If a line in the listing below contains "seems", return that line.
==== RECORD SET
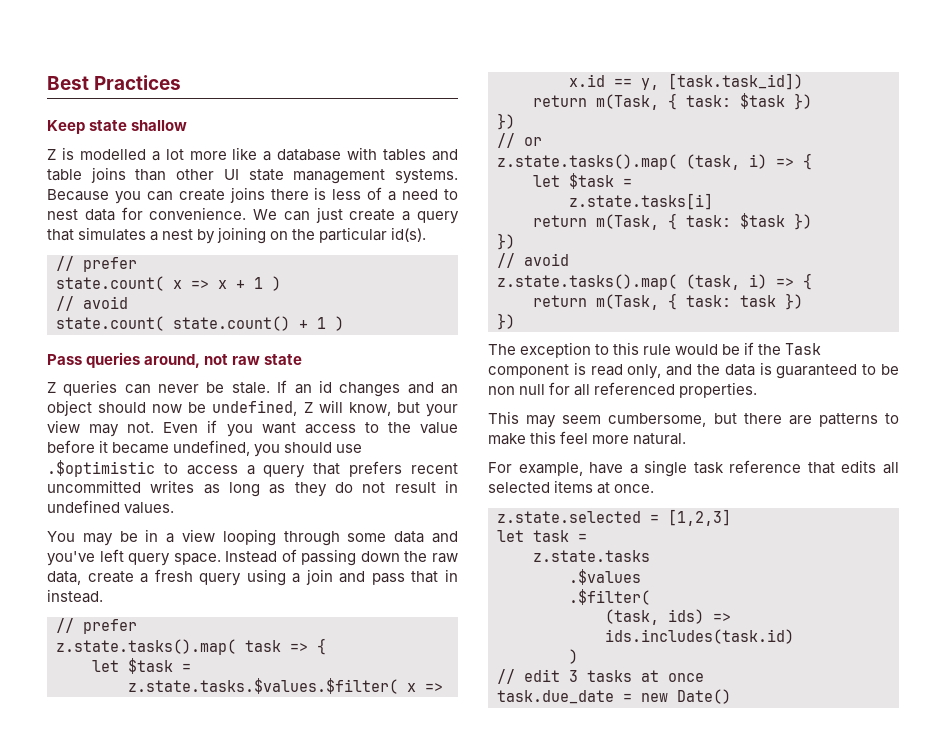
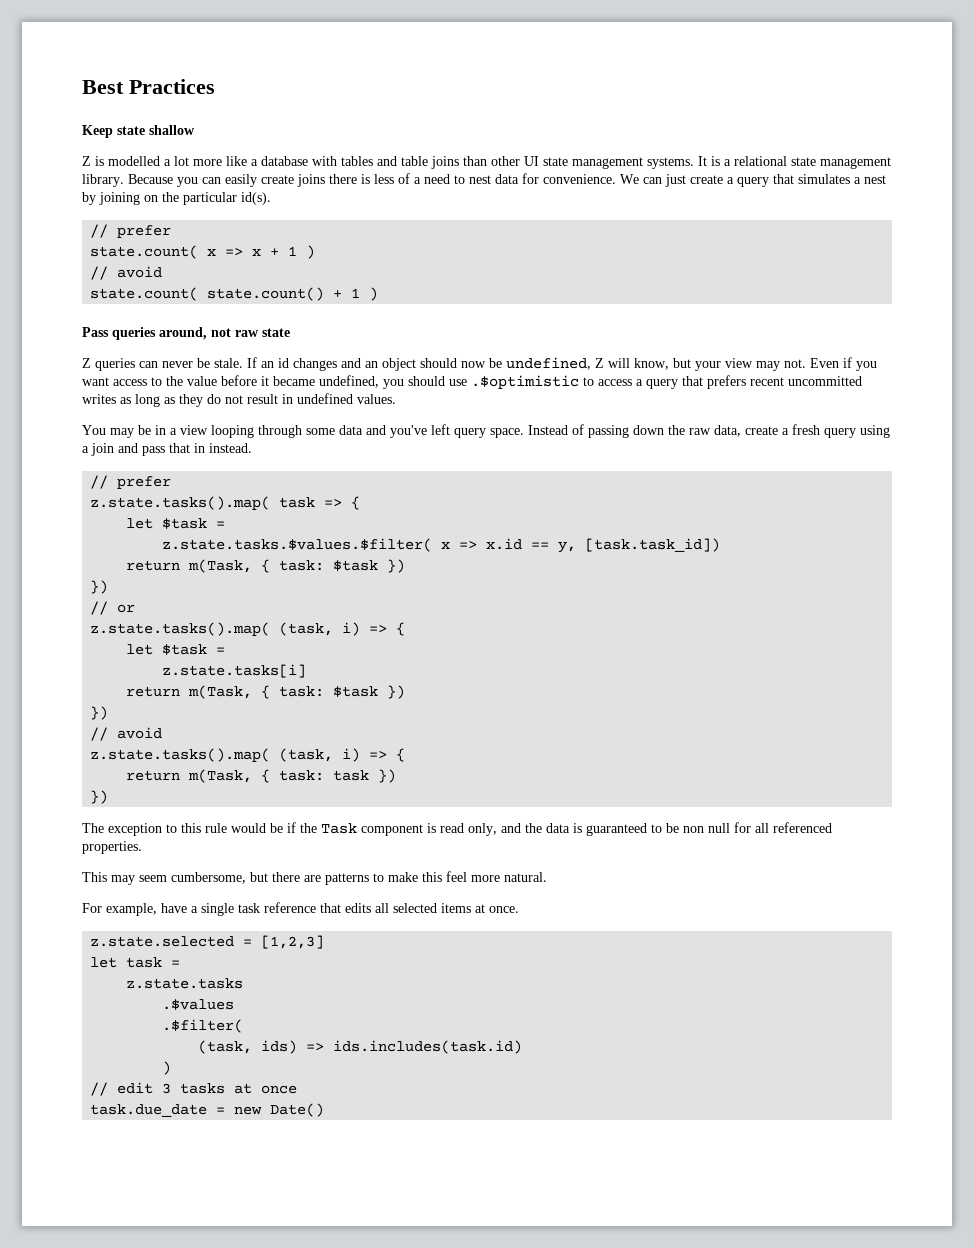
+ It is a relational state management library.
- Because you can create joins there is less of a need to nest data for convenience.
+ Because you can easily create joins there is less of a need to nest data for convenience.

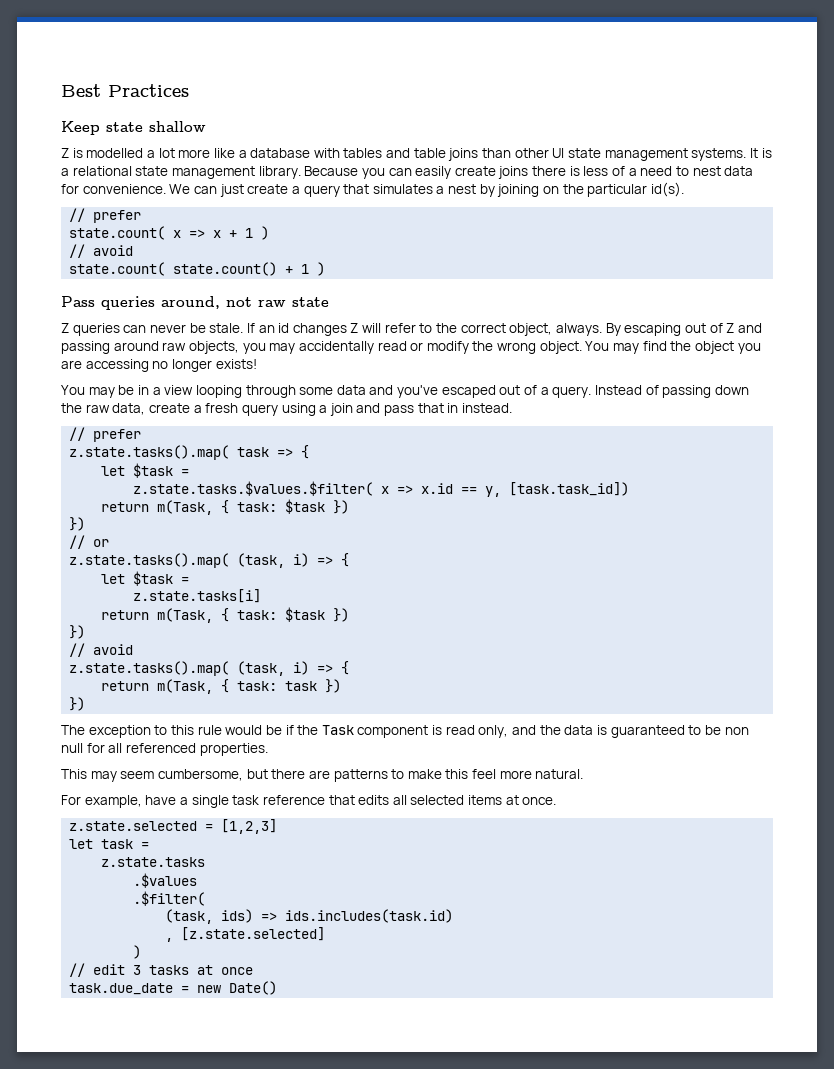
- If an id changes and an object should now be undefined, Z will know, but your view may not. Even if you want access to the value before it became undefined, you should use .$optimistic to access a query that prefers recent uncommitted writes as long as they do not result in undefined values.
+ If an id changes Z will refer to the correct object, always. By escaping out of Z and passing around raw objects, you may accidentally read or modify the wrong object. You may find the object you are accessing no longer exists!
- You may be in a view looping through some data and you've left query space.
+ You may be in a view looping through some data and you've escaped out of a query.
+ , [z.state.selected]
========
==== RECORD SET
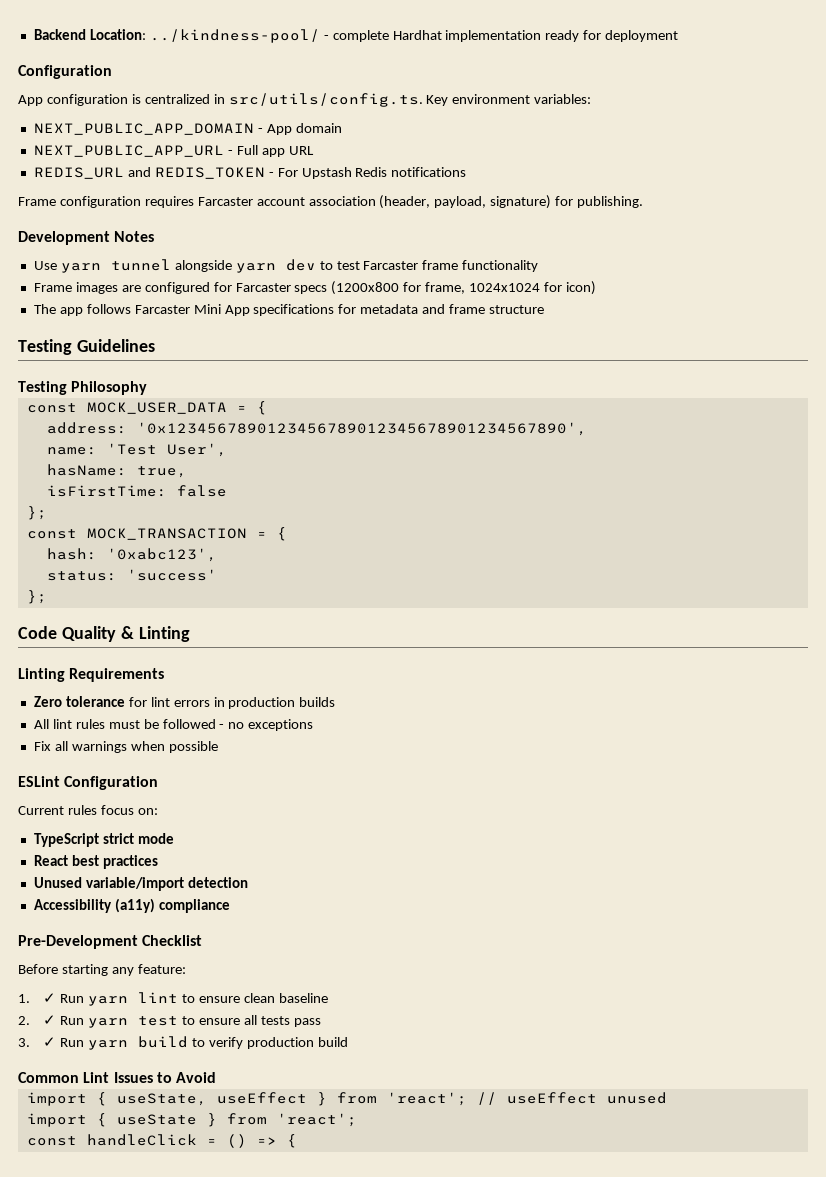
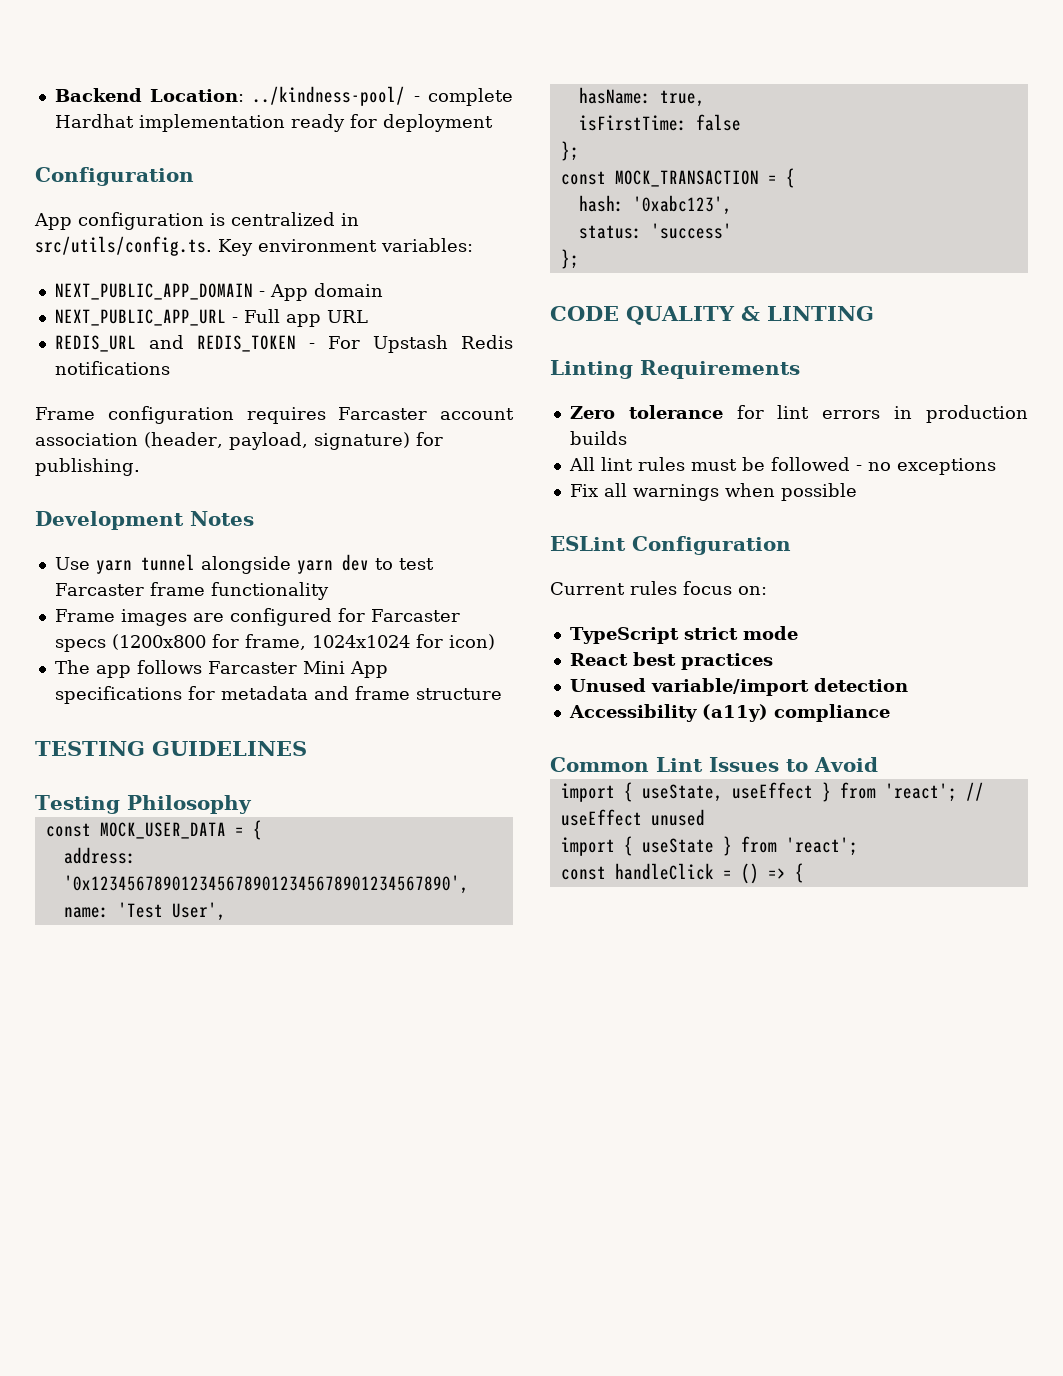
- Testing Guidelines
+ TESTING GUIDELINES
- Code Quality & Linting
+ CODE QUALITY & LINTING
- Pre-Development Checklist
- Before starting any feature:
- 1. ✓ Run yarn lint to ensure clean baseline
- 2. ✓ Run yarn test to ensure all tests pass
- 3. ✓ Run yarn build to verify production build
========
==== RECORD SET
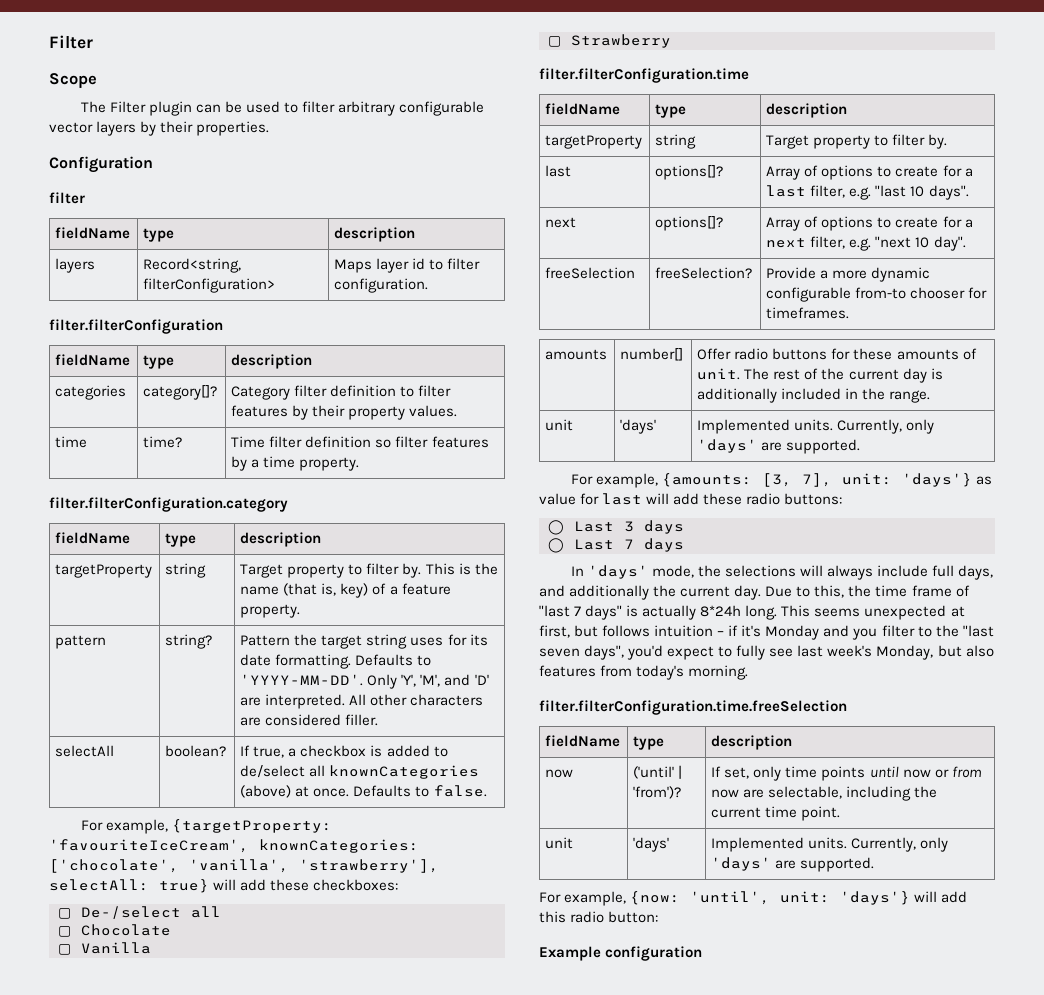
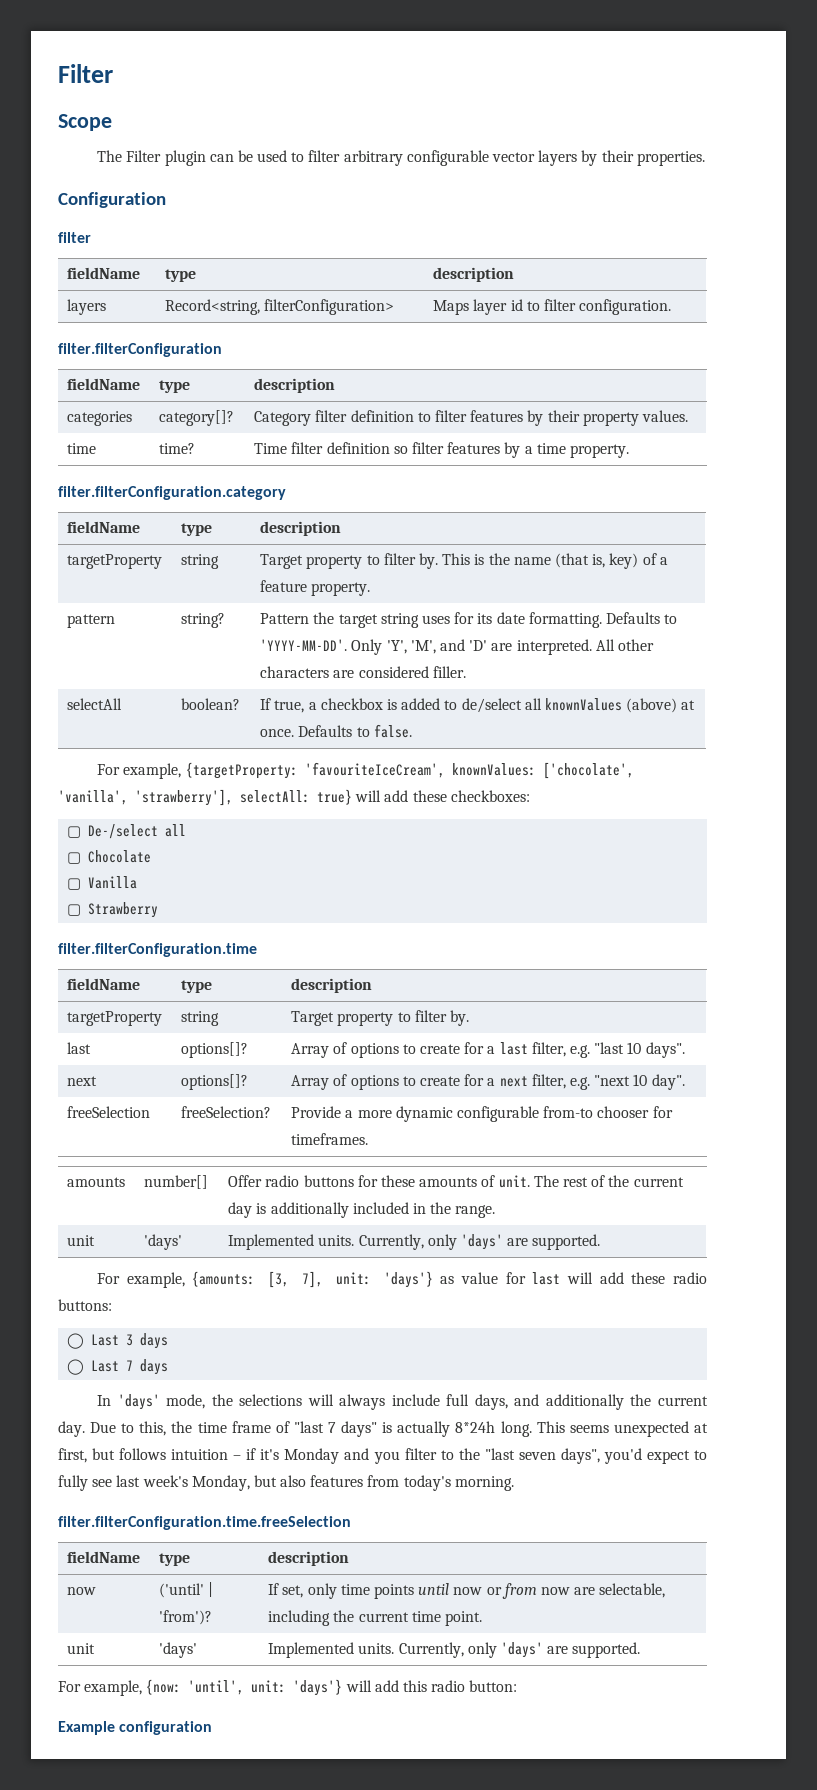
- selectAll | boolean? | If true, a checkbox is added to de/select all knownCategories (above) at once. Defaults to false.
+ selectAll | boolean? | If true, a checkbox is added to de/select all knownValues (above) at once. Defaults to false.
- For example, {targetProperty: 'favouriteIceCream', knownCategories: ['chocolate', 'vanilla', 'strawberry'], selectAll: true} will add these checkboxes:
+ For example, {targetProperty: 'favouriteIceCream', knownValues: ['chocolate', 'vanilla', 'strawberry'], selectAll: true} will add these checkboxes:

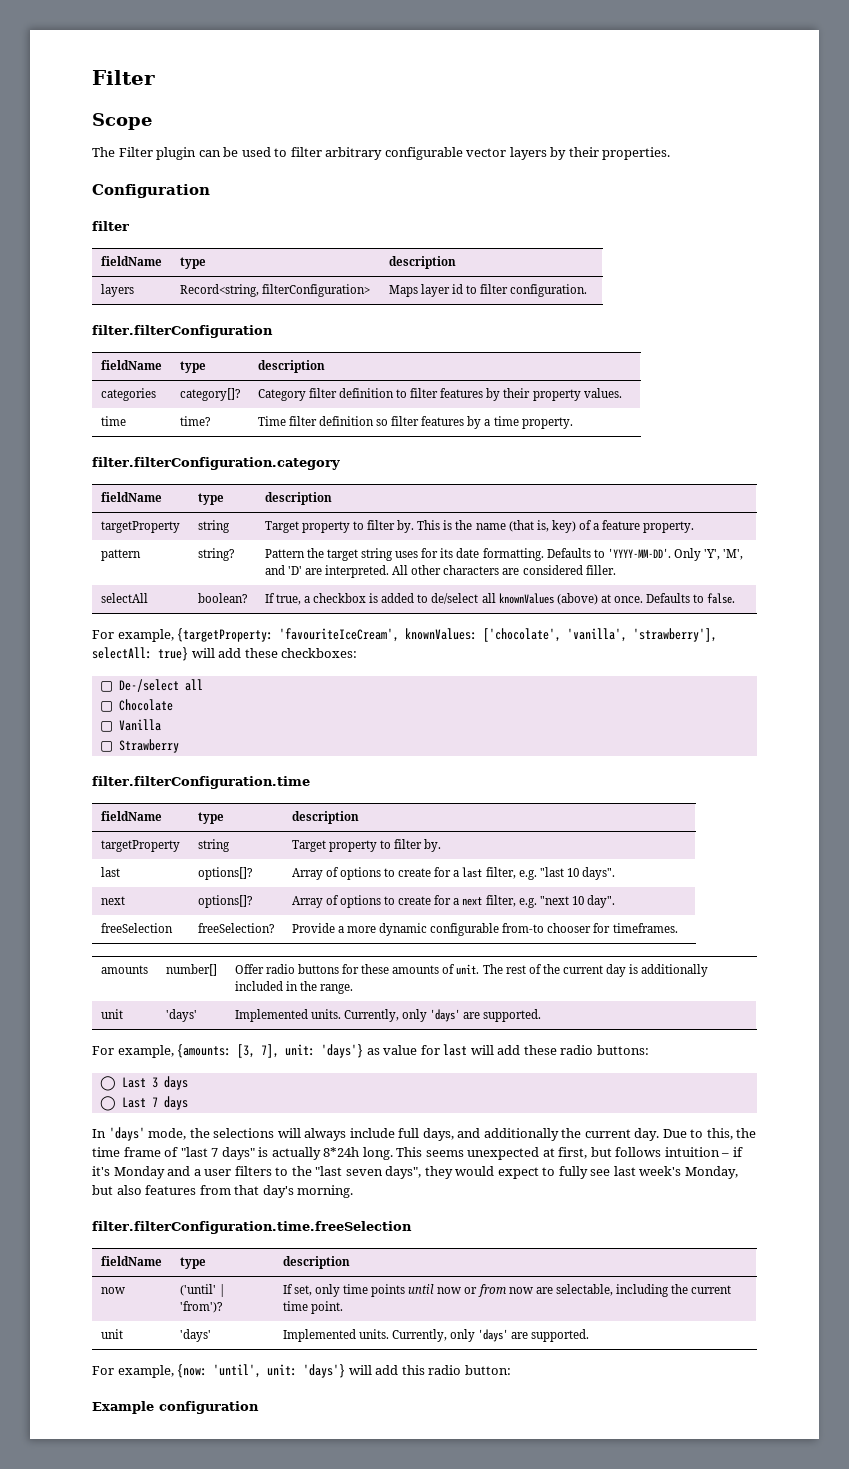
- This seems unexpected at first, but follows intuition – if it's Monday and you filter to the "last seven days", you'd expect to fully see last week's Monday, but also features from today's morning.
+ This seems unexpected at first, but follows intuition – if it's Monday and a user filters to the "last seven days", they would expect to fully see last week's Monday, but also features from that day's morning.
========
**RESULT OF THIS TASK:**
- This seems unexpected at first, but follows intuition – if it's Monday and you filter to the "last seven days", you'd expect to fully see last week's Monday, but also features from today's morning.
+ This seems unexpected at first, but follows intuition – if it's Monday and a user filters to the "last seven days", they would expect to fully see last week's Monday, but also features from that day's morning.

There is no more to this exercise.